[The input Boundary: Start]
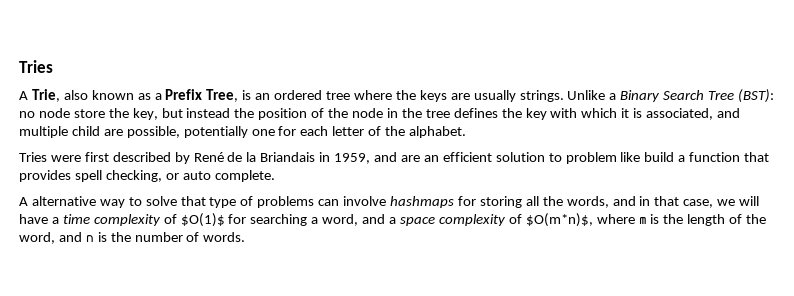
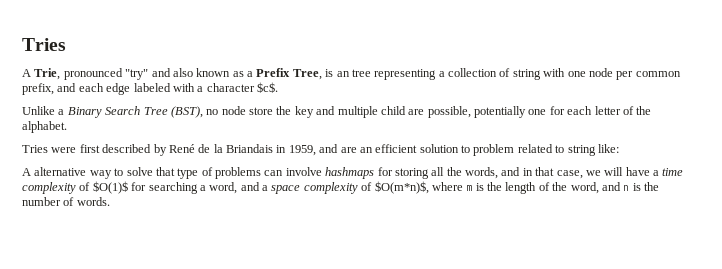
(60, 95) none -> [63,68,171,80] pronounced "try" and
[274,90,564,102] ordered tree where the keys are usually strings. -> [351,68,681,80] [22,82,278,95] tree representing a collection of string with one node per common prefix, and each edge labeled with a character $c$. //
[738,89,775,103] (BST): -> [170,106,203,118] (BST),
[132,108,714,120] key, but instead the position of the node in the tree defines the key with which it is associated, -> [294,106,314,118] key
[620,152,770,162] [19,170,275,182] like build a function that provides spell checking, or auto complete. -> [517,144,619,156] related to string like:

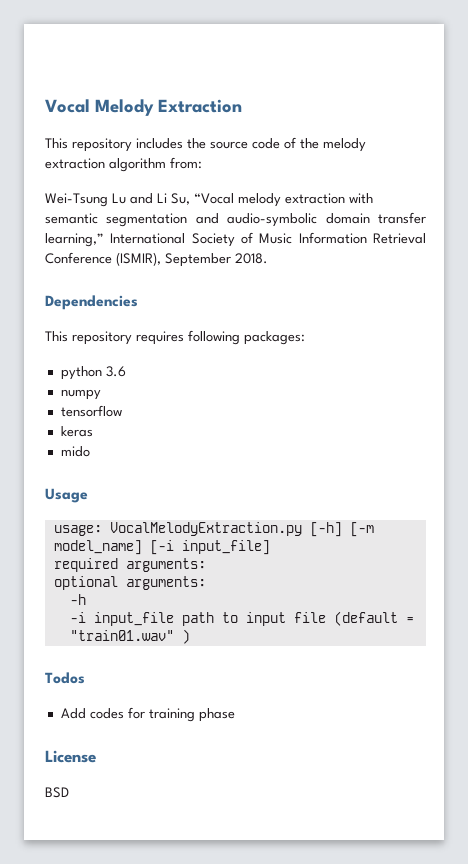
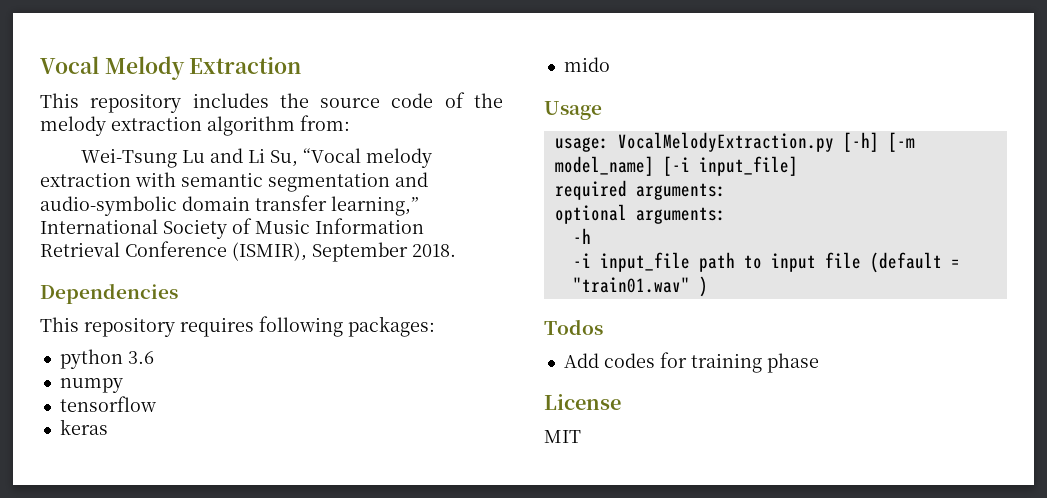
[45,787,69,798] BSD -> [544,430,581,443] MIT

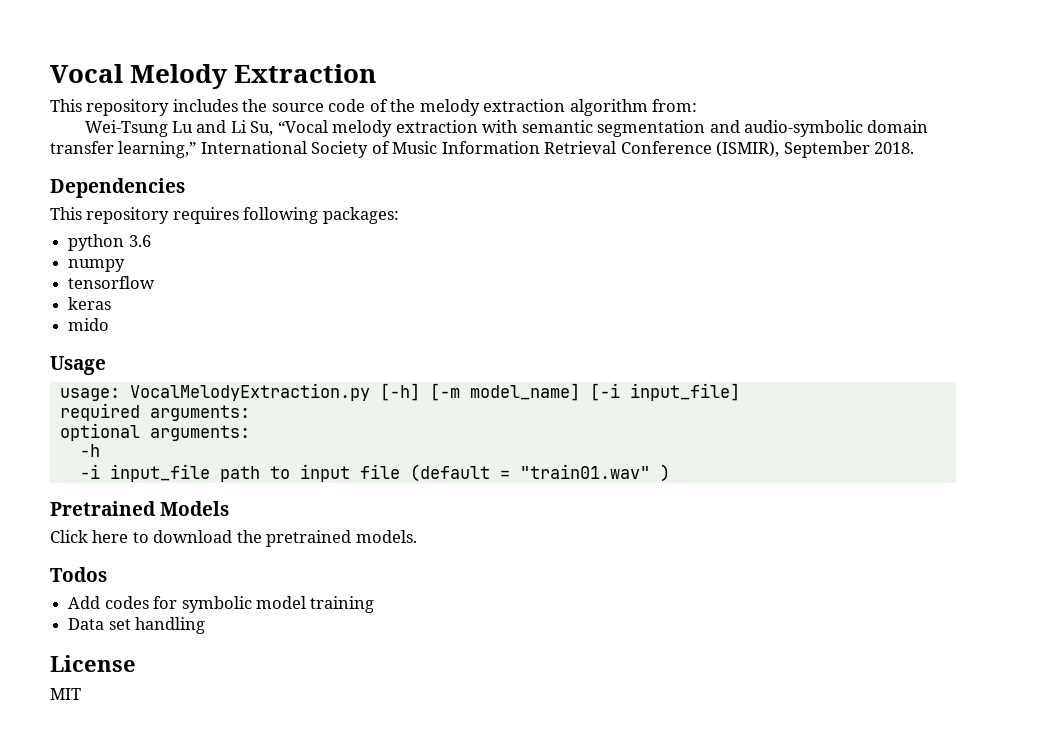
(708, 286) none -> [50,501,230,516] [50,530,417,547] // Pretrained Models // Click here to download the pretrained models.
(687, 360) none -> [181,596,306,613] symbolic model
[766,353,819,373] phase -> [68,617,206,634] // Data set handling

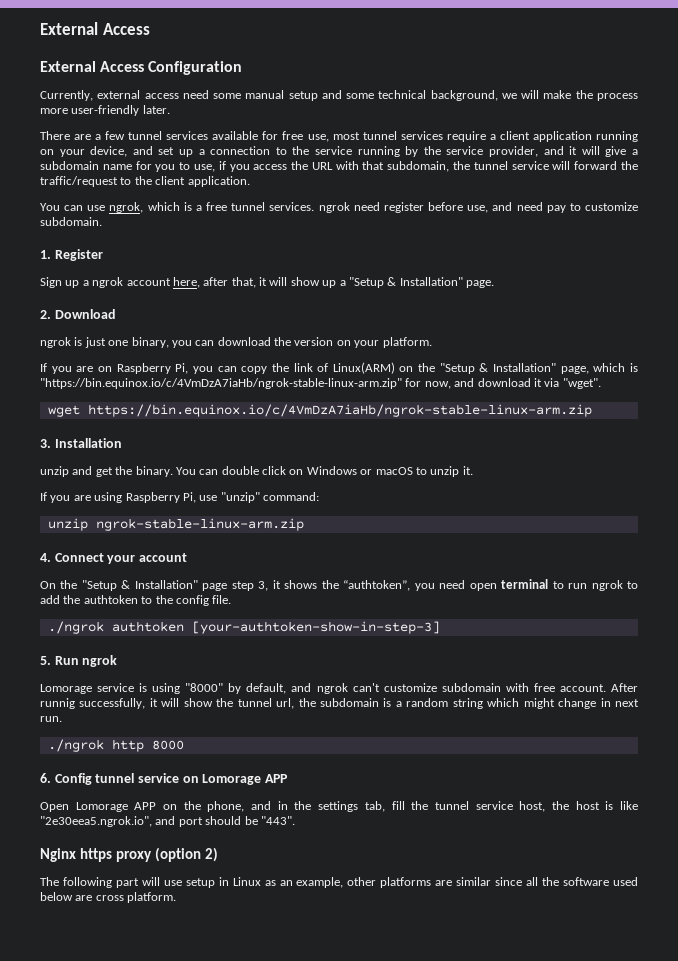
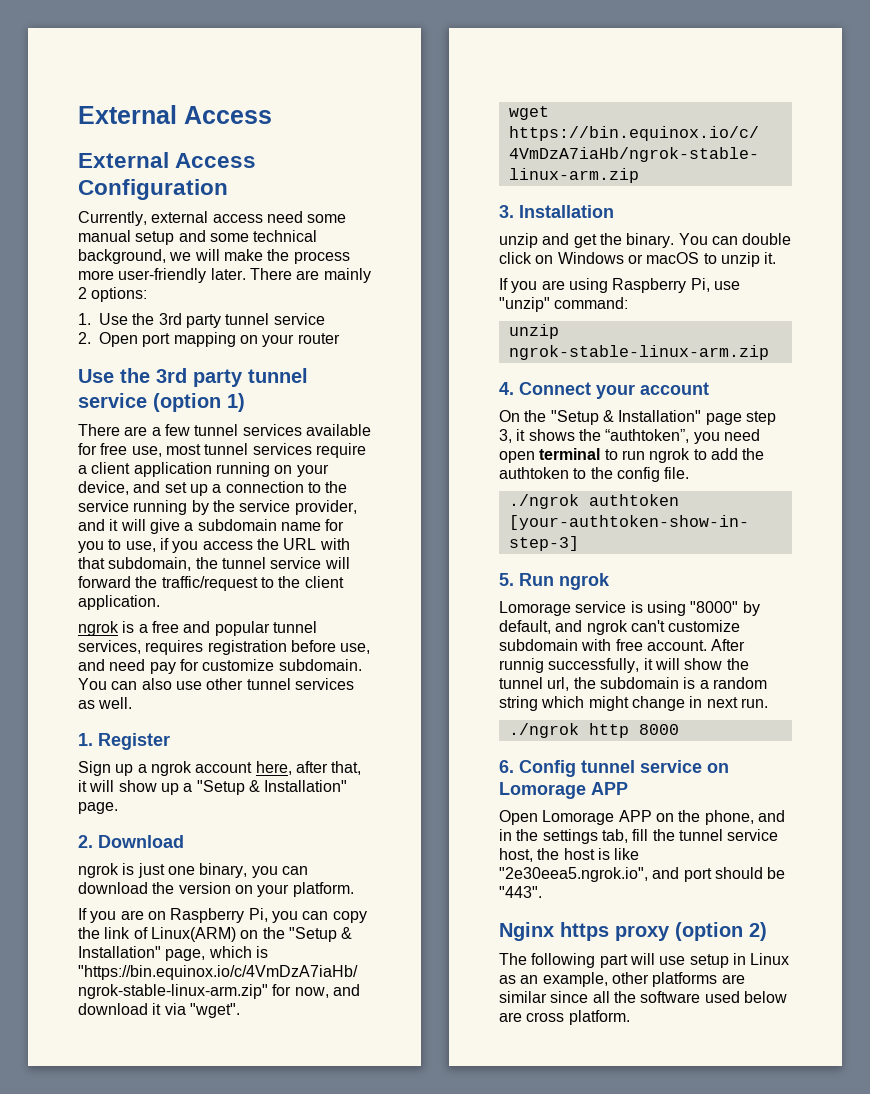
(170, 109) none -> [249,268,371,283] [78,287,148,302] [78,313,325,328] [78,332,340,347] [78,368,308,387] [78,393,245,412] There are mainly 2 options: // 1. Use the 3rd party tunnel service // 2. Open port mapping on your router // Use the 3rd party tunnel service (option 1)
[40,202,424,213] You can use ngrok, which is a free tunnel services. ngrok need register -> [78,621,317,636] [78,640,287,655] ngrok is a free and popular tunnel services, requires registration
[569,203,581,211] to -> [179,659,199,671] for
(102, 221) none -> [78,678,354,690] [78,697,133,709] You can also use other tunnel services as well.

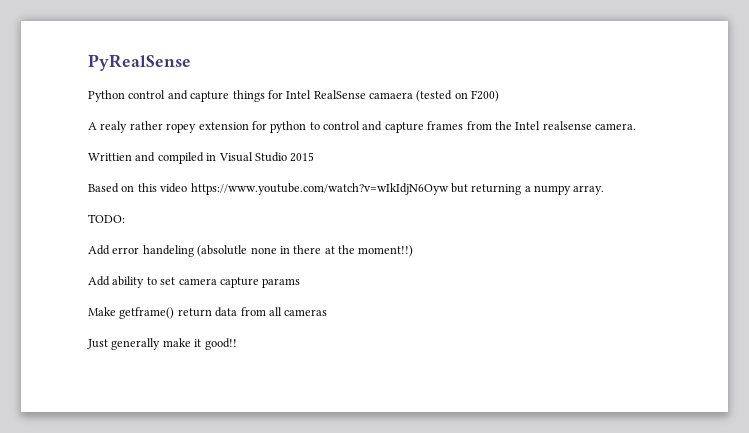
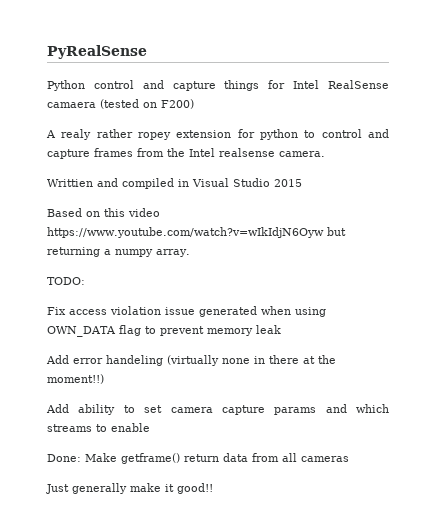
(125, 218) none -> [47,306,326,317] [47,325,281,337] // Fix access violation issue generated when using OWN_DATA flag to prevent memory leak
[197,245,248,257] (absolutle -> [167,355,219,366] (virtually
(301, 283) // -> [325,404,389,413] [47,423,150,432] [47,454,81,462] and which streams to enable // Done:

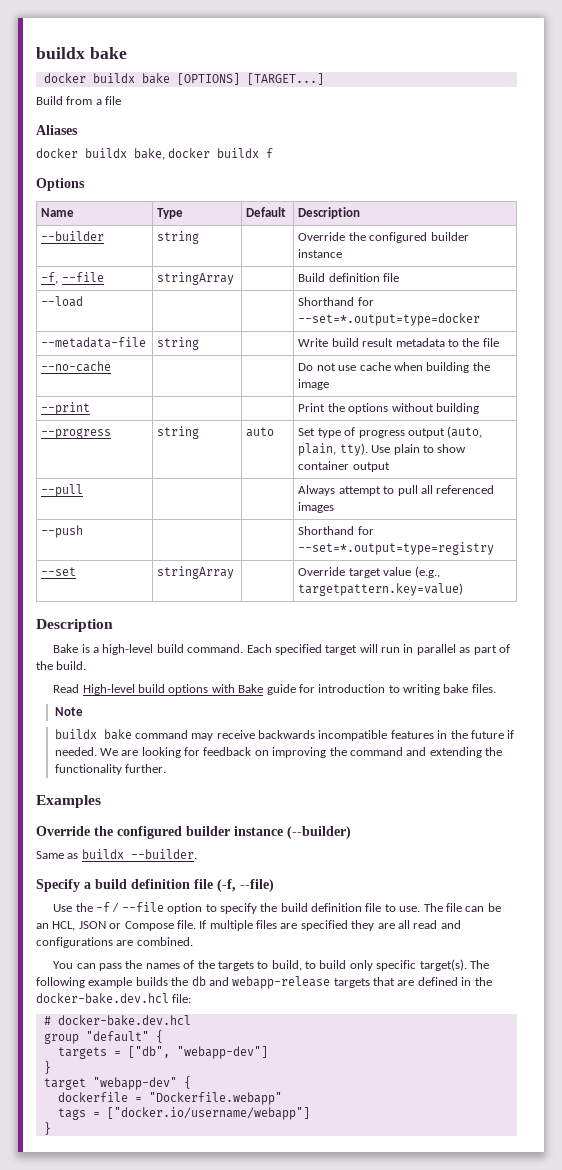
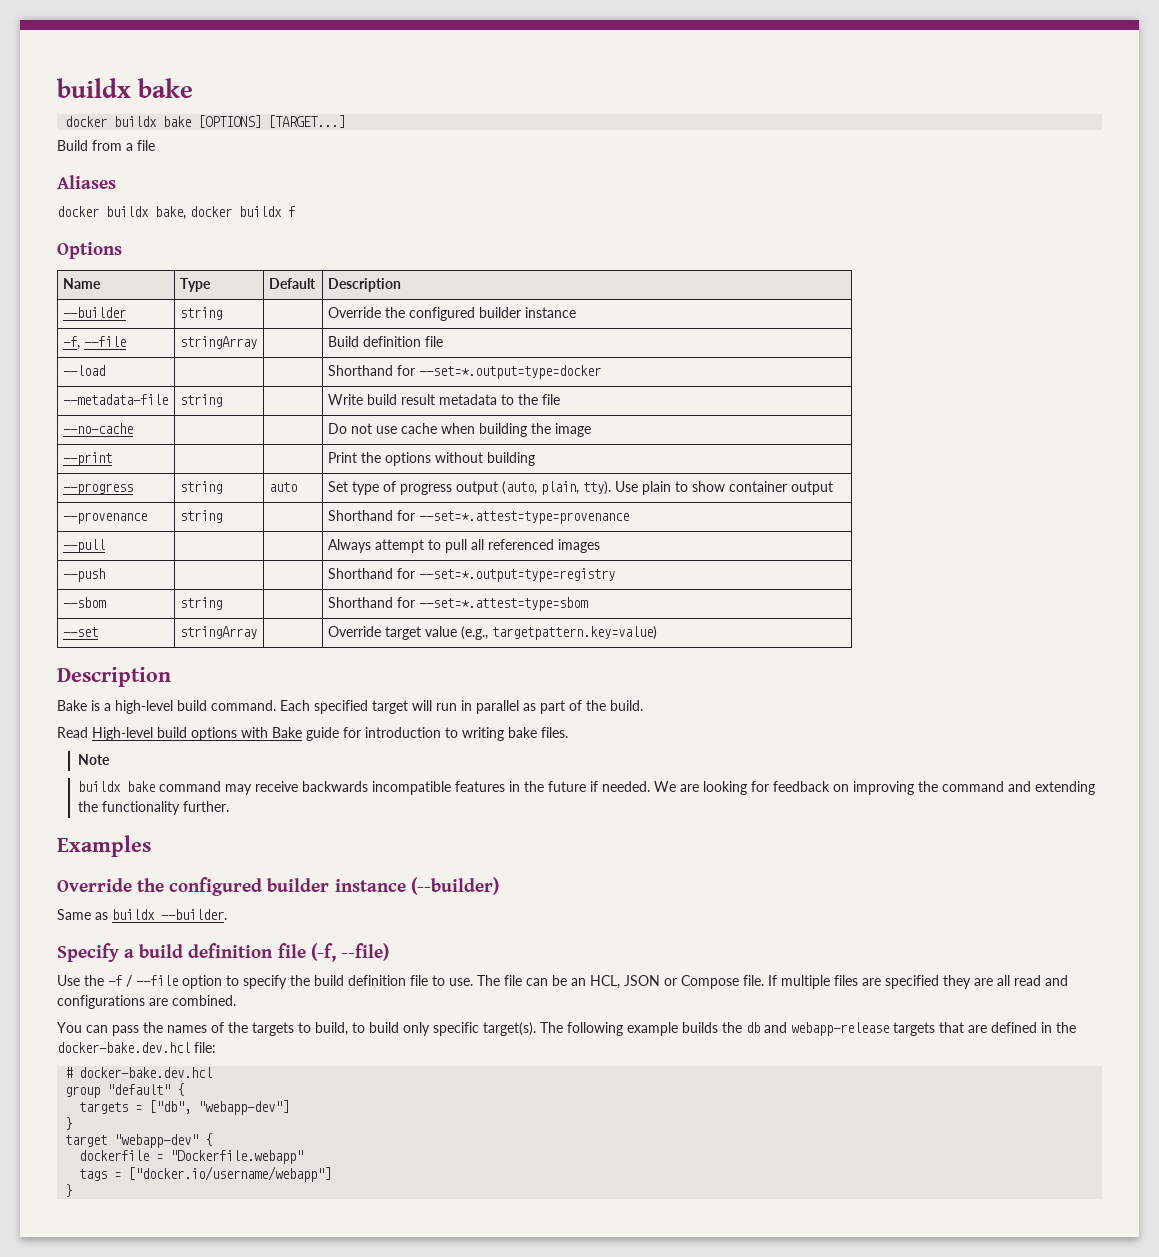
(390, 467) none -> [62,512,147,524] [179,510,222,523] [327,510,629,524] // --provenance | string | | Shorthand for --set=*.attest=type=provenance
(495, 548) none -> [62,597,106,608] [179,597,222,610] [327,597,588,611] // --sbom | string | | Shorthand for --set=*.attest=type=sbom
[The input Boundary: End]
■ Work item: The records above need retyping in full. Omit the pictures, and change nothing else.

■ Answer section:
(60, 95) none -> [63,68,171,80] pronounced "try" and
[274,90,564,102] ordered tree where the keys are usually strings. -> [351,68,681,80] [22,82,278,95] tree representing a collection of string with one node per common prefix, and each edge labeled with a character $c$. //
[738,89,775,103] (BST): -> [170,106,203,118] (BST),
[132,108,714,120] key, but instead the position of the node in the tree defines the key with which it is associated, -> [294,106,314,118] key
[620,152,770,162] [19,170,275,182] like build a function that provides spell checking, or auto complete. -> [517,144,619,156] related to string like:

[45,787,69,798] BSD -> [544,430,581,443] MIT

(708, 286) none -> [50,501,230,516] [50,530,417,547] // Pretrained Models // Click here to download the pretrained models.
(687, 360) none -> [181,596,306,613] symbolic model
[766,353,819,373] phase -> [68,617,206,634] // Data set handling

(170, 109) none -> [249,268,371,283] [78,287,148,302] [78,313,325,328] [78,332,340,347] [78,368,308,387] [78,393,245,412] There are mainly 2 options: // 1. Use the 3rd party tunnel service // 2. Open port mapping on your router // Use the 3rd party tunnel service (option 1)
[40,202,424,213] You can use ngrok, which is a free tunnel services. ngrok need register -> [78,621,317,636] [78,640,287,655] ngrok is a free and popular tunnel services, requires registration
[569,203,581,211] to -> [179,659,199,671] for
(102, 221) none -> [78,678,354,690] [78,697,133,709] You can also use other tunnel services as well.

(125, 218) none -> [47,306,326,317] [47,325,281,337] // Fix access violation issue generated when using OWN_DATA flag to prevent memory leak
[197,245,248,257] (absolutle -> [167,355,219,366] (virtually
(301, 283) // -> [325,404,389,413] [47,423,150,432] [47,454,81,462] and which streams to enable // Done:

(390, 467) none -> [62,512,147,524] [179,510,222,523] [327,510,629,524] // --provenance | string | | Shorthand for --set=*.attest=type=provenance
(495, 548) none -> [62,597,106,608] [179,597,222,610] [327,597,588,611] // --sbom | string | | Shorthand for --set=*.attest=type=sbom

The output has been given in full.